Человек двенадцать офицеров-преображенцев, войдя и отдав салют Анне, остановились у двери гурьбой, неподвижные, слабо освещенные скудным светом двух восковых свечей, горящих на столе. Их блестящее вооружение загоралось мимолетными бликами, когда сдержанное волнение заставляло груди вздыматься высоко под кирасой или рука, придерживающая саблю, чтобы та не делала лишнего шума, непроизвольно, сильно вздрагивала, словно готовясь обнажить клинок и поразить близкого врага.

Из спальни Анны показалась фон Менгден, держа сама на руках малютку Иоанна. Знакомое лицо девушки не пугало его, а ее пудреные волосы занимали ребенка, и он пухлыми пальчиками крошечных рук ловил концы буклей, колебавшихся перед его глазами, еще полными насильственно рассеянного сна.

– Дети мои! – срывающимся, напряженным голосом начала Анна, преодолевая свою обычную робость. – Дорог каждый миг. Я вас позвала… Именем сына-императора молю вас! Защитите меня и его от наглой дерзости регента. Вам нечего говорить, перечислять все унижения наши, весь позор. Курляндский выходец, челядинец бывший, исправлявший самые грязные дела… он теперь попирает ногами вашу честь, мою гордость. Угрожает жизни нашей и самого императора!..

Говор сдержанного негодования, вырвавшийся вдруг у этих привычных к железной дисциплине людей, придал силы порыву Анны, развеял остаток робости у женщины, совершенно непривычной так говорить ни с кем. И она, забывая всякое стеснение и страх, продолжала, все усиливая голос:

– Вижу, вижу, вы сами понимаете! Так знайте: мне нельзя… мне стыдно долее сносить все нестерпимые обиды. Я решила злодея арестовать, в ожидании суда над ним и законного приговора, достойного его темных дел. Поручаю это нашему фельдмаршалу, графу Миниху. Надеюсь, храбрые офицеры будут охотно повиноваться своему отважному генералу и ревностно станут помогать во всем. Вы обещаете мне, не правда ль?

– Обещаем и клянемся! Перед вами и государем! Ведите, генерал!

– Мы все исполним! Разочтемся с Бироном за все!

Общий дружный, хотя и сдержанный отклик наполнил рокотом высокий покой, гулким эхом через открытую дверь прокатившись и отдаваясь в соседнем пустом и обширном зале. Как будто самые стены старого дворца дали ответ на жаркую мольбу матери: спасти от опасности ее единственного малютку-сына.

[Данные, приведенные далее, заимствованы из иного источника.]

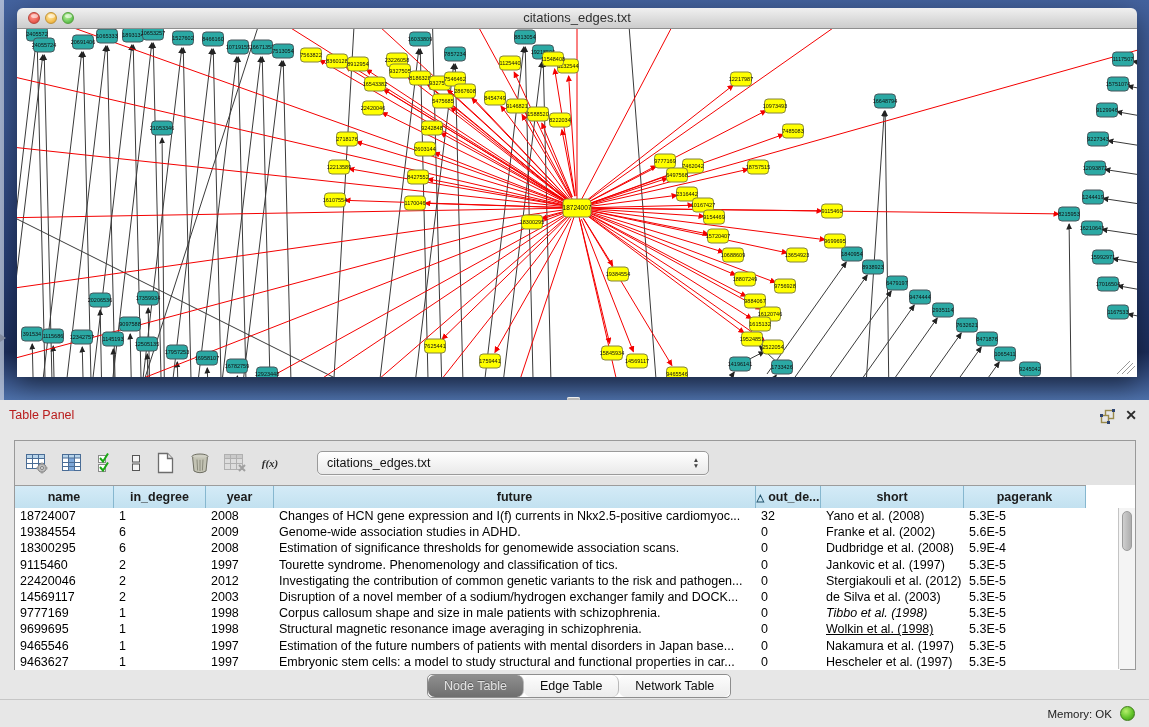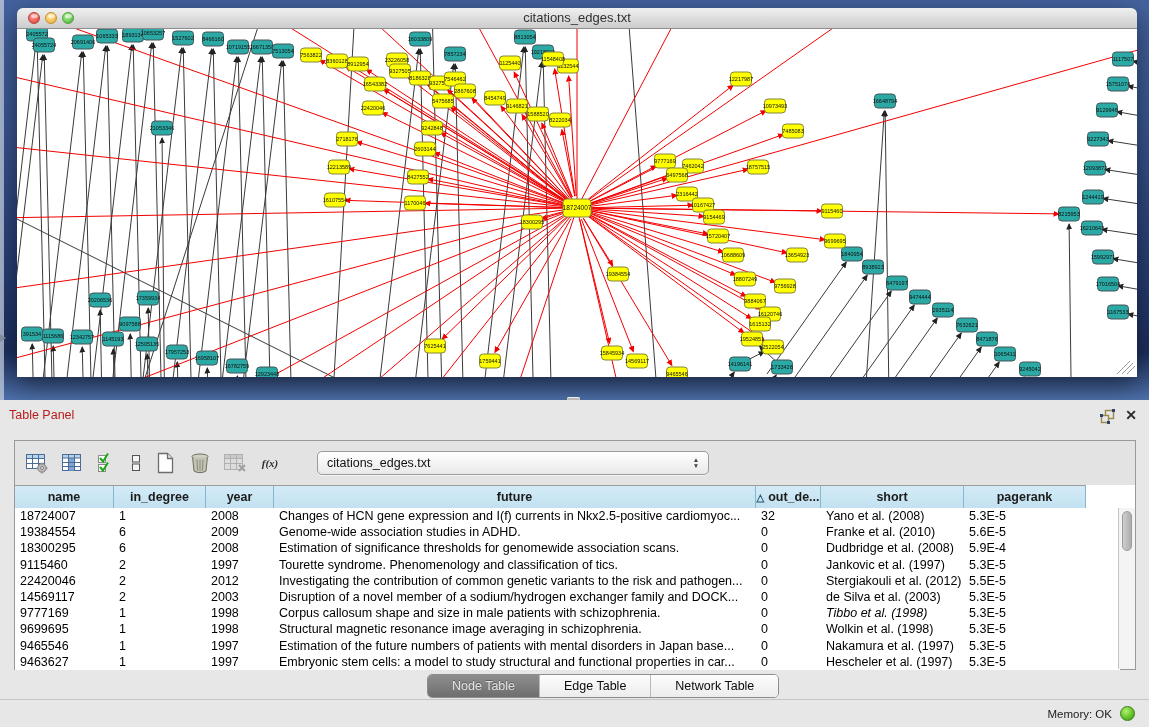"Franke et al. (2010)" div.td { text: 2010 -> 2002 }
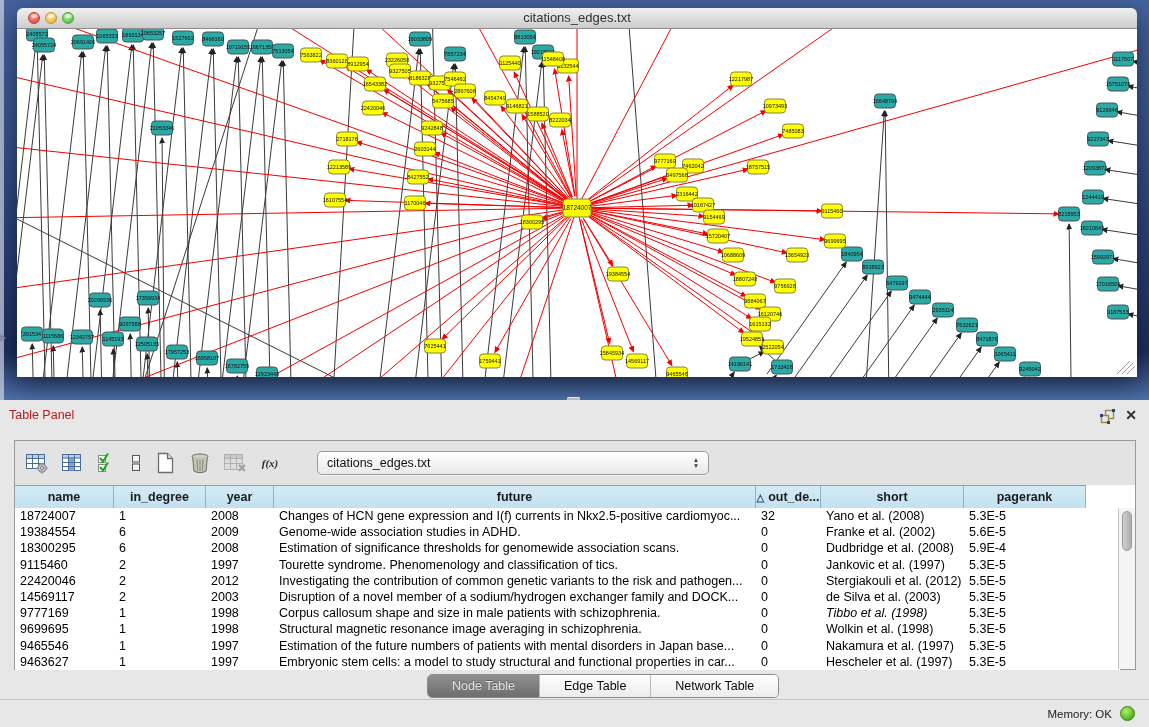"Wolkin et al. (1998)" div.td { text-decoration: none -> underline }
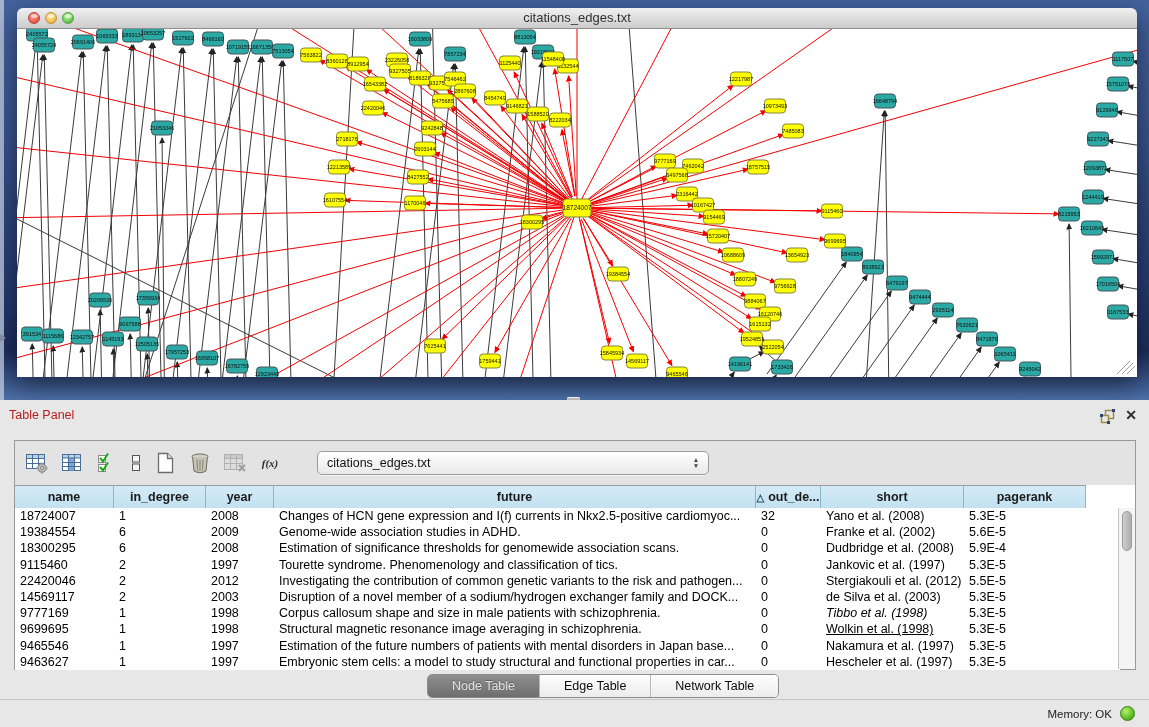"Node Table" .tab { border-radius: none -> 7px; padding: 0 24px -> 0 16px }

– Благодарю! Благодарю вас, друзья мои… дети мои! – переходя от одного к другому, целуя, крестя и благословляя каждого, со слезами на глазах повторяла Анна. – Как мать хочу всех обнять и благословить каждого!.. Спаси и защити вас Пресвятая Дева, Заступница и Скоропомощница во всех скорбях земных. Ведите их, граф! Буду вас ждать. Вижу, Сам Бог за нас. За правое дело наше. Дети мои, да хранит вас Пречистая Матерь!